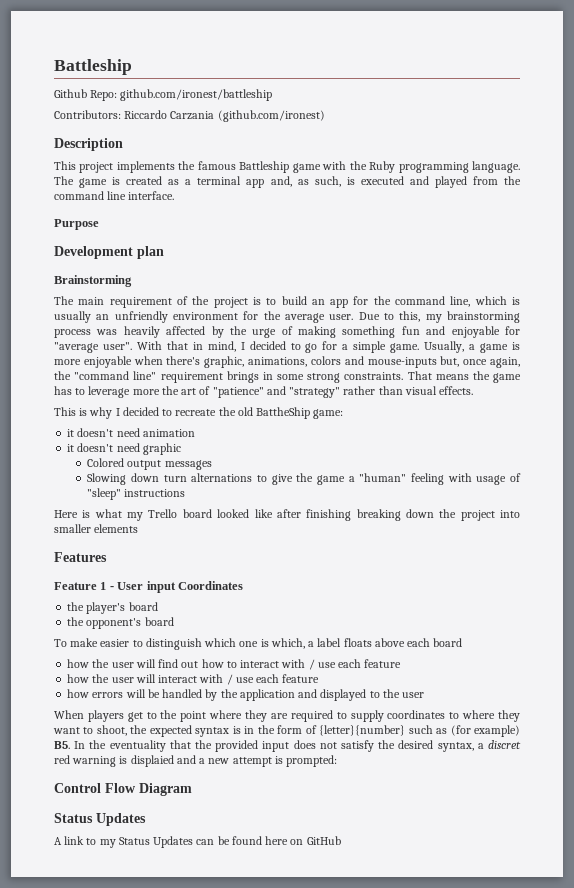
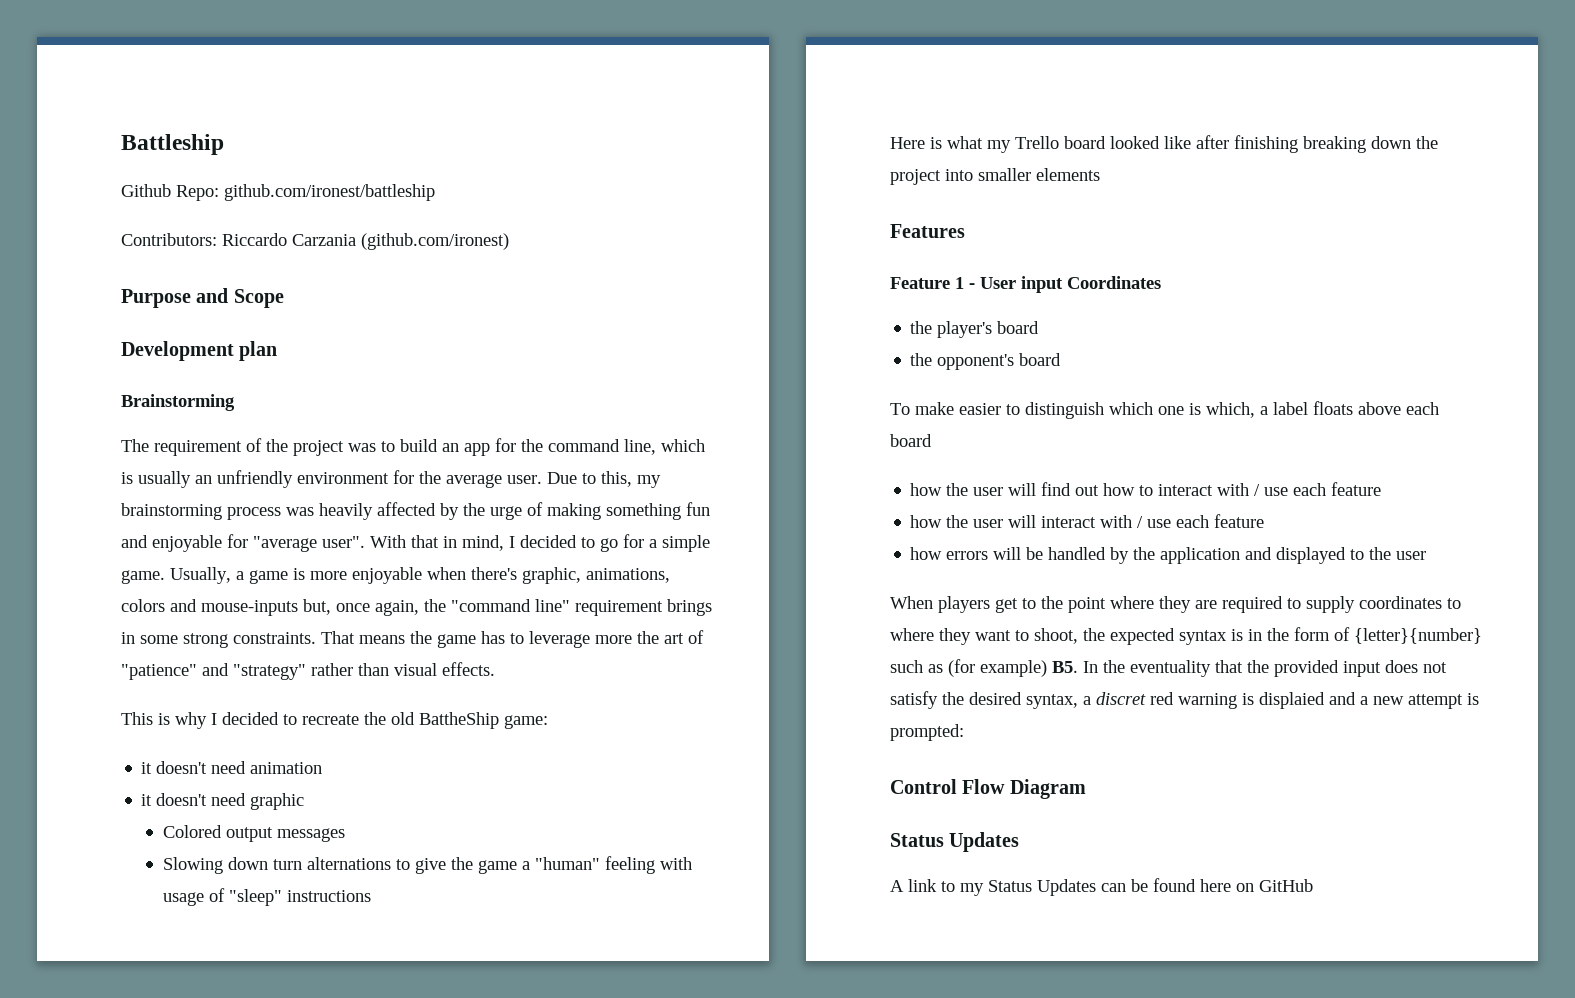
[54,138,123,151] [54,161,520,173] [54,176,521,188] [54,191,175,200] [54,219,99,230] Description // This project implements the famous Battleship game with the Ruby programming language. The game is created as a terminal app and, as such, is executed and played from the command line interface. // Purpose -> [121,288,284,308] Purpose and Scope
[78,297,105,305] main -> (149, 445) none
[252,297,261,305] is -> [348,443,376,452] was

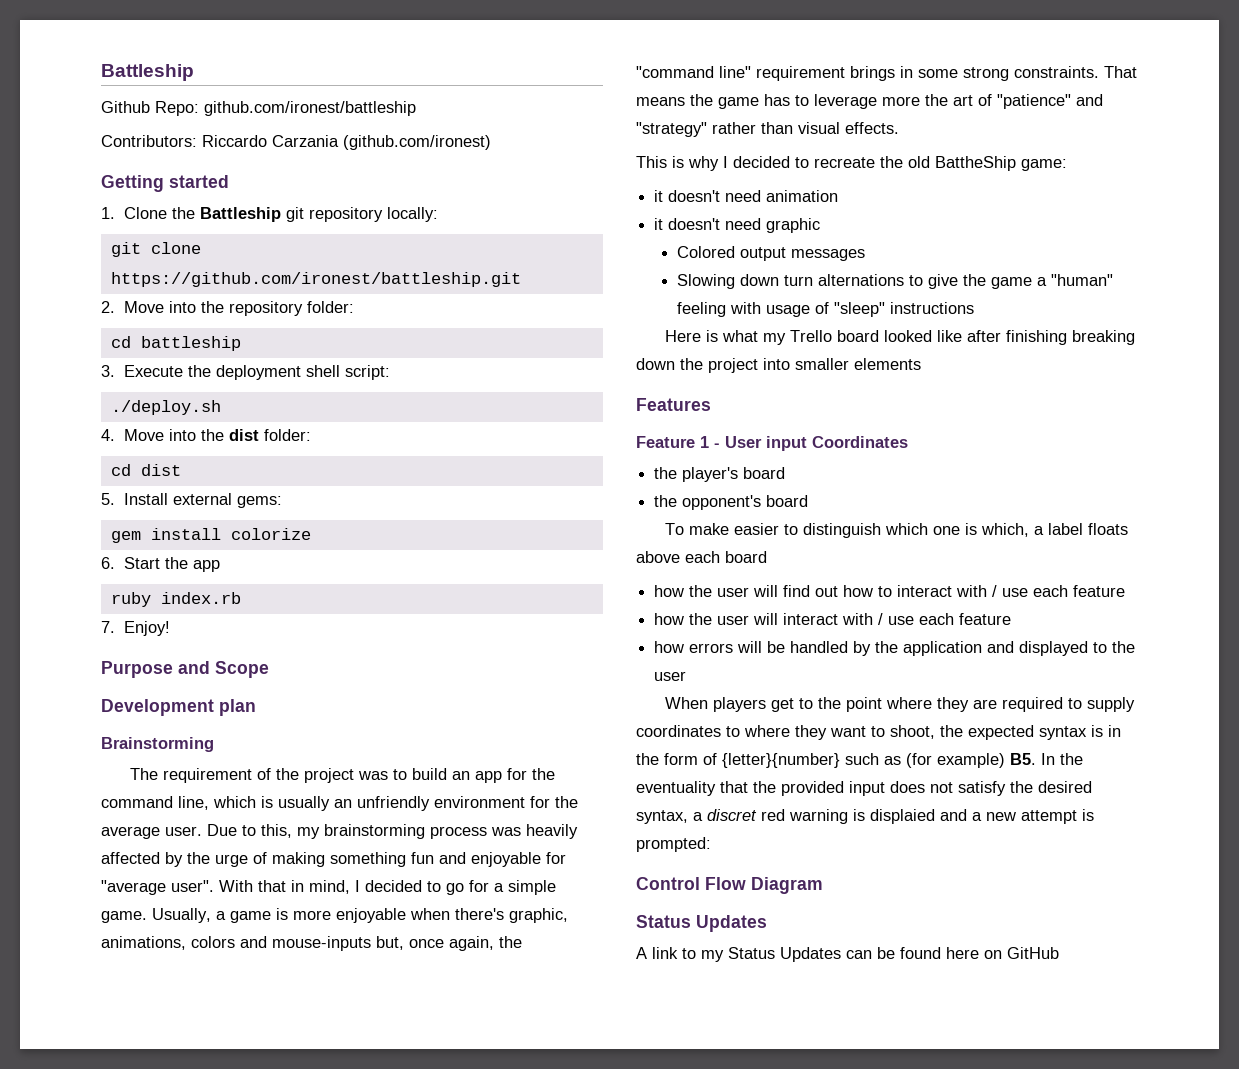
(509, 241) none -> [101,175,229,192] [101,207,439,222] [110,242,201,257] [110,272,521,287] [101,301,355,316] [110,336,241,351] [101,365,391,380] [110,400,221,415] [101,429,312,441] [110,464,181,476] [101,493,283,508] [110,528,311,543] [101,557,221,572] [110,592,241,607] [101,621,171,636] // Getting started // 1. Clone the Battleship git repository locally: // git clone https://github.com/ironest/battleship.git // 2. Move into the repository folder: // cd battleship // 3. Execute the deployment shell script: // ./deploy.sh // 4. Move into the dist folder: // cd dist // 5. Install external gems: // gem install colorize // 6. Start the app // ruby index.rb // 7. Enjoy!

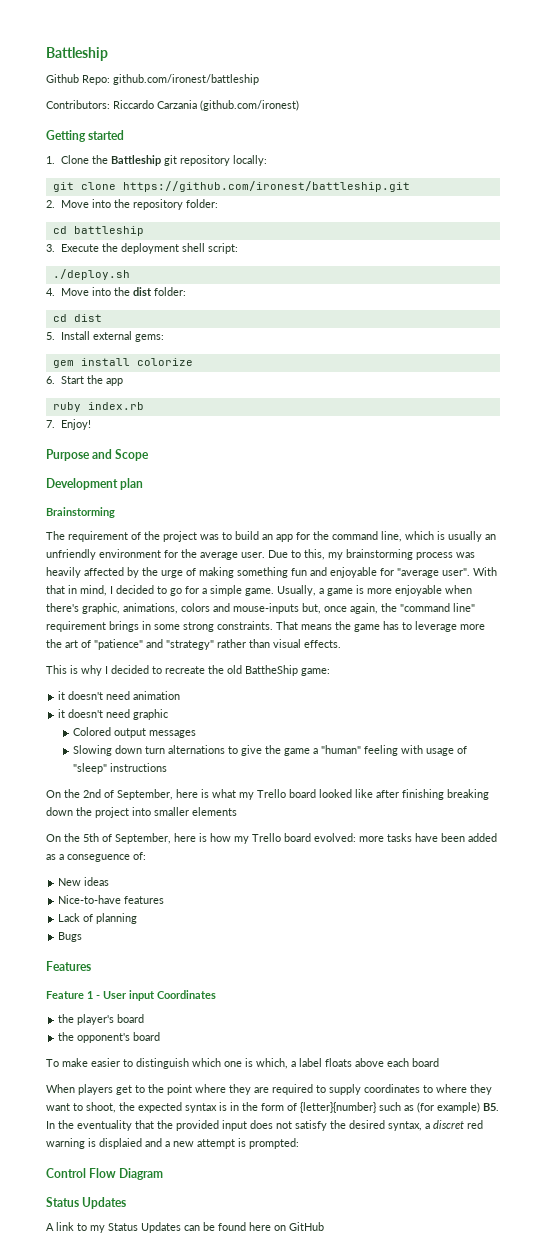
[664,330,701,342] Here -> [46,789,198,800] On the 2nd of September, here
(921, 364) none -> [46,833,497,844] [46,852,146,862] [58,877,110,886] [58,895,165,904] [58,913,138,924] [58,932,83,942] // On the 5th of September, here is how my Trello board evolved: more tasks have been added as a conseguence of: // New ideas // Nice-to-have features // Lack of planning // Bugs
[654,585,1126,597] [654,613,1012,625] [654,641,1136,656] [654,671,687,681] // how the user will find out how to interact with / use each feature // how the user will interact with / use each feature // how errors will be handled by the application and displayed to the user -> (439, 1062) none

= = = =

▶ _DESCRIPTION OF THE TASK_:
Return only the number of lines in the records above that include the string "here".

▶ _COMPLETED TASK_:
2